Children need to know the characteristics of a genuine friend. They also need to know how to be a friend to others. In addition, they need to know that they always have a friend in their family.
It is a big temptation for children to “hang out” with those who seem to be the most popular. Quite often, this is the situation that will tempt a child to do things contrary to what they have been taught in order to be accepted. Parents need to teach children that true friends are those who want the best for them. A true friend would never want anything that would cause the person to get in trouble in any way. True friends build up; they don’t tear down. A good friend is one who cares for you even when you are not at your best. A friend is someone you can trust, not someone you have to constantly try to please. Real friends will not put pressure to change or behave a certain way. If children understand this, they will not succumb to peer pressure as easily.
The Bible tells us that if we want friends, we must be friendly (see Proverbs 18:24 KJV). This means that they should exhibit the same qualities to others that make a good friend. They should not be demanding, and always want the best for the other person. The basis of all good manners is kindness and consideration of others. This holds true, as well, for making friends.
Many times a child may get in a situation where it is seemingly impossible to make good friends. When this happens, it is good for the child to know that there is always a friend at home in the form of mom, dad, brother or sister. It is so important to support children in this area. Over and over it seems that children get in trouble because they are searching for something they do not find at home.

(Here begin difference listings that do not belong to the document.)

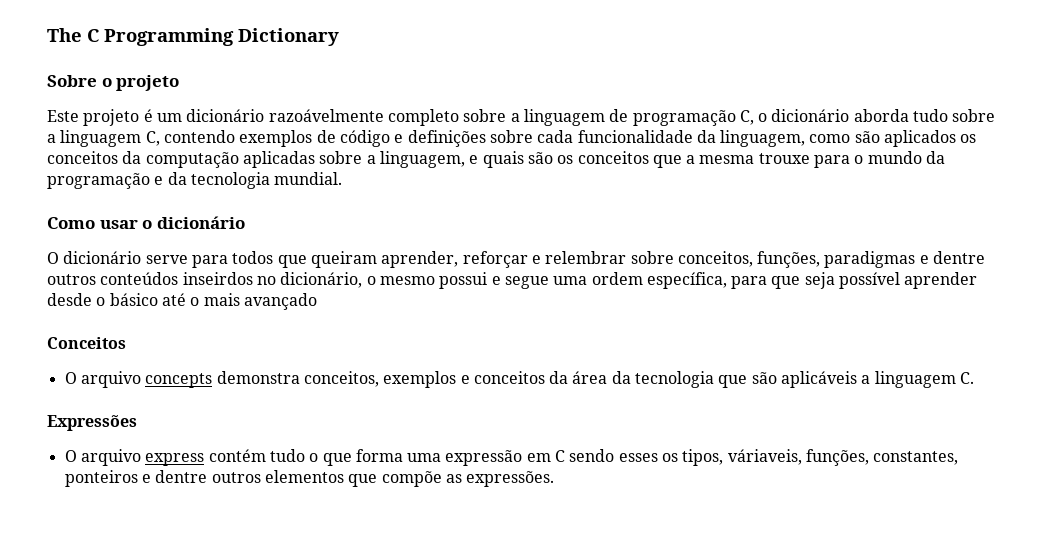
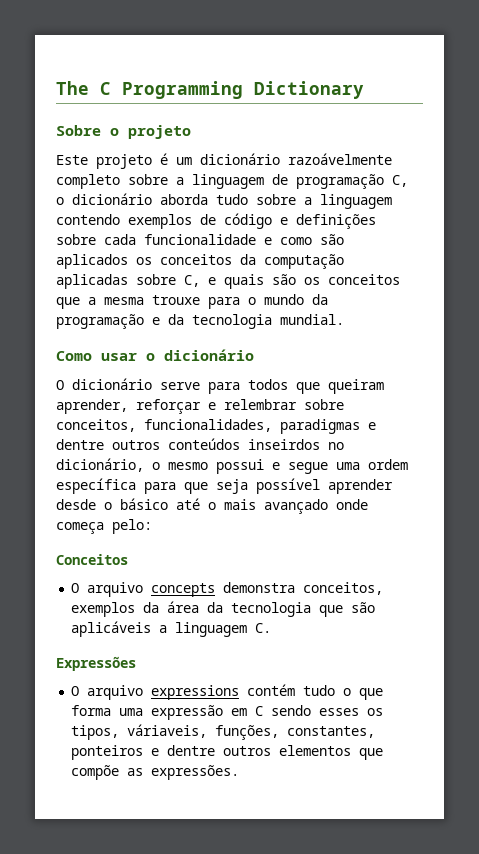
- Este projeto é um dicionário razoávelmente completo sobre a linguagem de programação C, o dicionário aborda tudo sobre a linguagem C, contendo exemplos de código e definições sobre cada funcionalidade da linguagem, como são aplicados os conceitos da computação aplicadas sobre a linguagem, e quais são os conceitos que a mesma trouxe para o mundo da programação e da tecnologia mundial.
+ Este projeto é um dicionário razoávelmente completo sobre a linguagem de programação C, o dicionário aborda tudo sobre a linguagem contendo exemplos de código e definições sobre cada funcionalidade e como são aplicados os conceitos da computação aplicadas sobre C, e quais são os conceitos que a mesma trouxe para o mundo da programação e da tecnologia mundial.
- O dicionário serve para todos que queiram aprender, reforçar e relembrar sobre conceitos, funções, paradigmas e dentre outros conteúdos inseirdos no dicionário, o mesmo possui e segue uma ordem específica, para que seja possível aprender desde o básico até o mais avançado
+ O dicionário serve para todos que queiram aprender, reforçar e relembrar sobre conceitos, funcionalidades, paradigmas e dentre outros conteúdos inseirdos no dicionário, o mesmo possui e segue uma ordem específica para que seja possível aprender desde o básico até o mais avançado onde começa pelo:
- O arquivo concepts demonstra conceitos, exemplos e conceitos da área da tecnologia que são aplicáveis a linguagem C.
+ O arquivo concepts demonstra conceitos, exemplos da área da tecnologia que são aplicáveis a linguagem C.
- O arquivo express contém tudo o que forma uma expressão em C sendo esses os tipos, váriaveis, funções, constantes, ponteiros e dentre outros elementos que compõe as expressões.
+ O arquivo expressions contém tudo o que forma uma expressão em C sendo esses os tipos, váriaveis, funções, constantes, ponteiros e dentre outros elementos que compõe as expressões.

One of the reasons a person joins a gang is to make friends and feel like part of a family. It was enlightening to have a gang member from San Diego, CA, in my GED class in Shell Knob a few years ago. He told our class in speaking about his gang, “It’s your family, man, it’s your family!”
There is a universal need for love and acceptance. We need to put children in an environment where they can make good, genuine friends to give them this love and acceptance. Even more importantly, we need to help children realize that they always have a friend in Jesus who loves them unconditionally.